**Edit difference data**
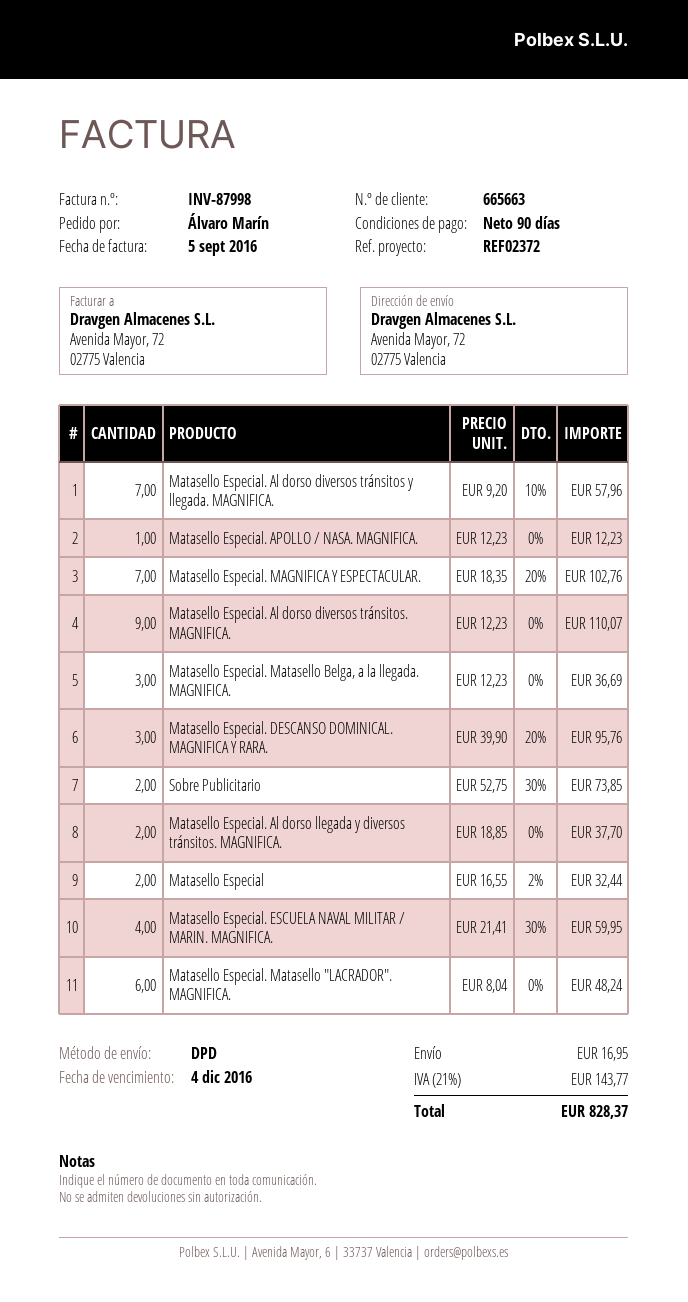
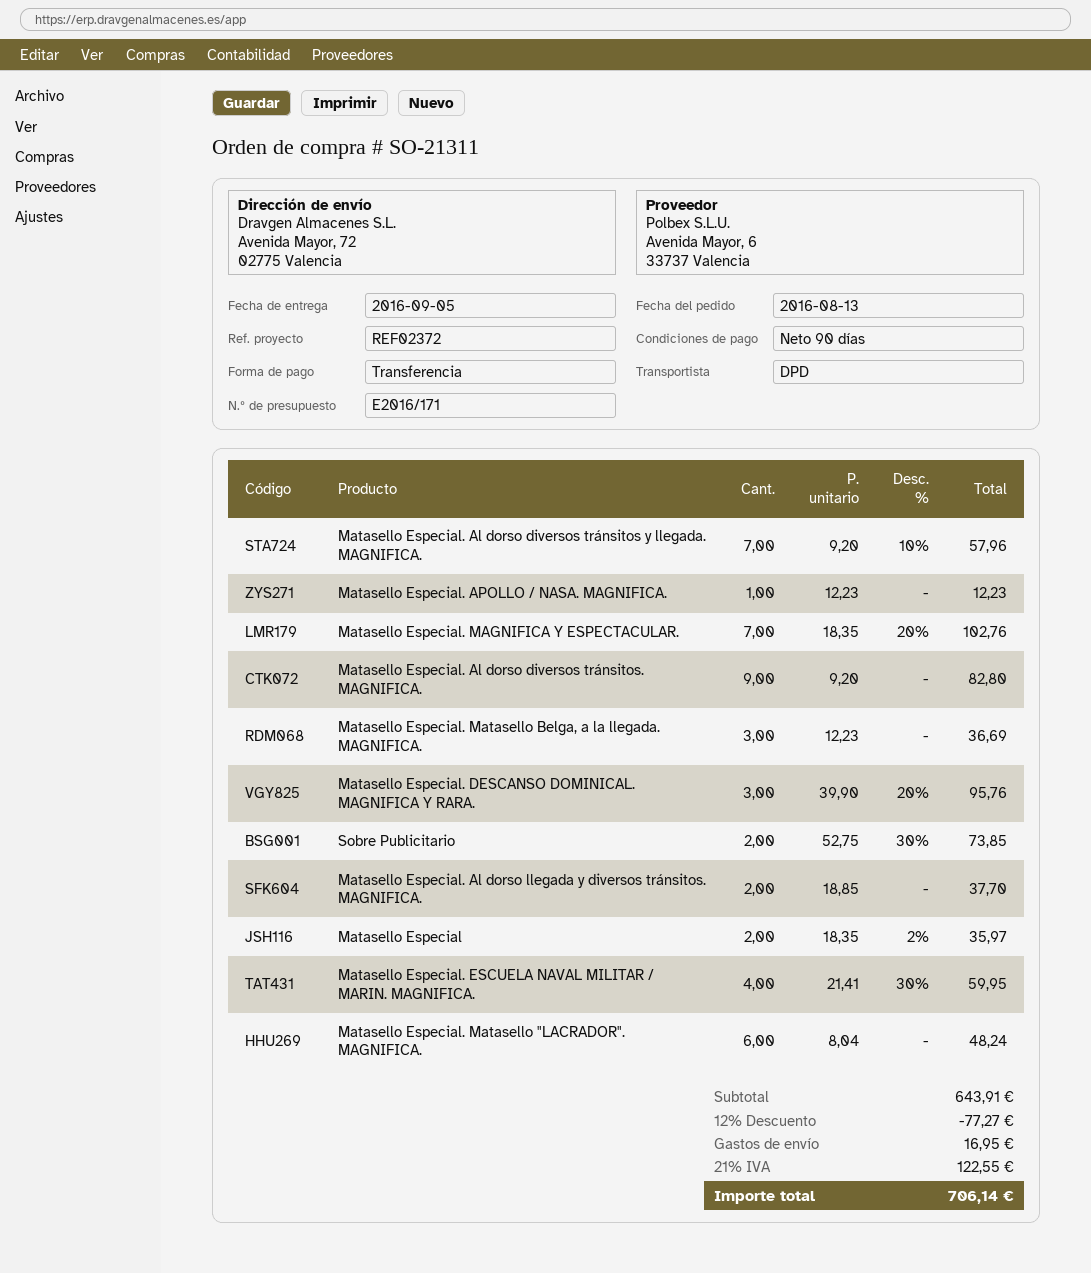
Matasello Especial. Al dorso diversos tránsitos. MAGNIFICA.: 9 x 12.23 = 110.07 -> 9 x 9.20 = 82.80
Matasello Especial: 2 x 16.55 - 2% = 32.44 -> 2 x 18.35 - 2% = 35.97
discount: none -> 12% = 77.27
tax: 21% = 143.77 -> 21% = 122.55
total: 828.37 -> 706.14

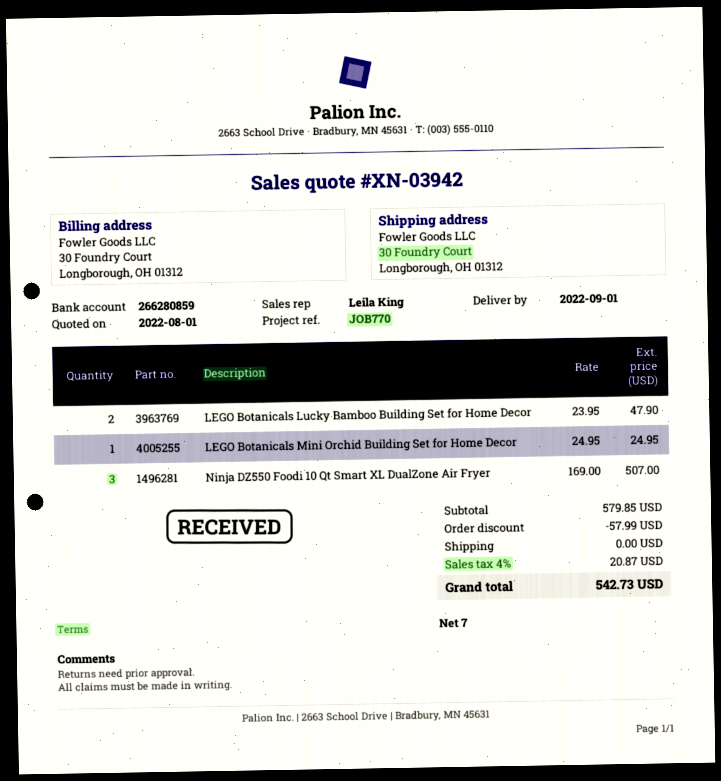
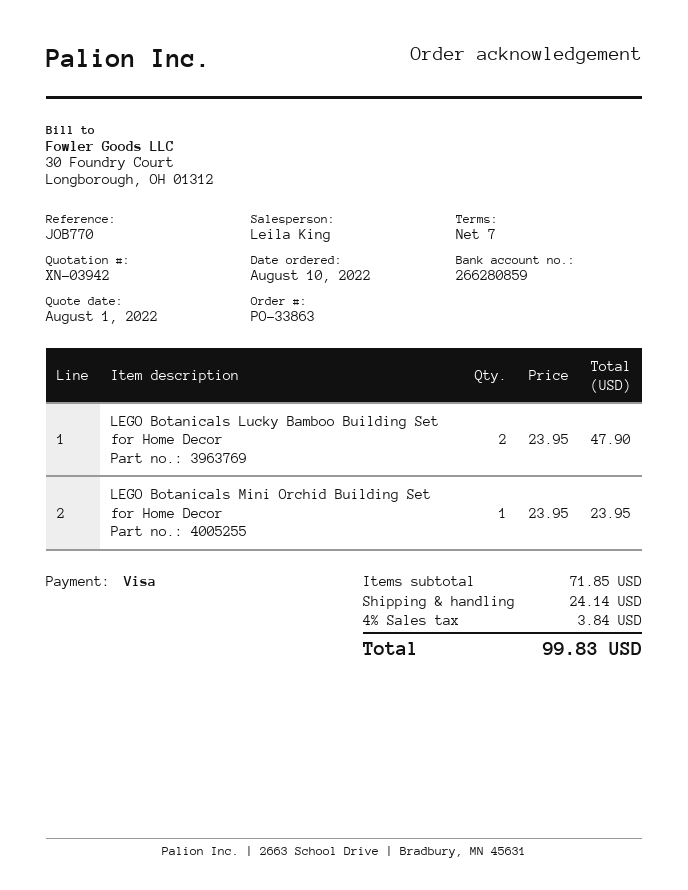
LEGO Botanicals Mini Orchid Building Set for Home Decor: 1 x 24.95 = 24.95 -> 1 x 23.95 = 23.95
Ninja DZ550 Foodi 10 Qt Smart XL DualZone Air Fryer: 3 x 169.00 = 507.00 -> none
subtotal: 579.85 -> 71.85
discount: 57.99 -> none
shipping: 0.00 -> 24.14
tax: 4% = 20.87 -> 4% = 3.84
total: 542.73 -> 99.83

**WHAT THE TASK REQUIRES**
Quote the data above in full and without alteration; skip the pictures.

**RESULT OF THIS EXERCISE**
Matasello Especial. Al dorso diversos tránsitos. MAGNIFICA.: 9 x 12.23 = 110.07 -> 9 x 9.20 = 82.80
Matasello Especial: 2 x 16.55 - 2% = 32.44 -> 2 x 18.35 - 2% = 35.97
discount: none -> 12% = 77.27
tax: 21% = 143.77 -> 21% = 122.55
total: 828.37 -> 706.14

LEGO Botanicals Mini Orchid Building Set for Home Decor: 1 x 24.95 = 24.95 -> 1 x 23.95 = 23.95
Ninja DZ550 Foodi 10 Qt Smart XL DualZone Air Fryer: 3 x 169.00 = 507.00 -> none
subtotal: 579.85 -> 71.85
discount: 57.99 -> none
shipping: 0.00 -> 24.14
tax: 4% = 20.87 -> 4% = 3.84
total: 542.73 -> 99.83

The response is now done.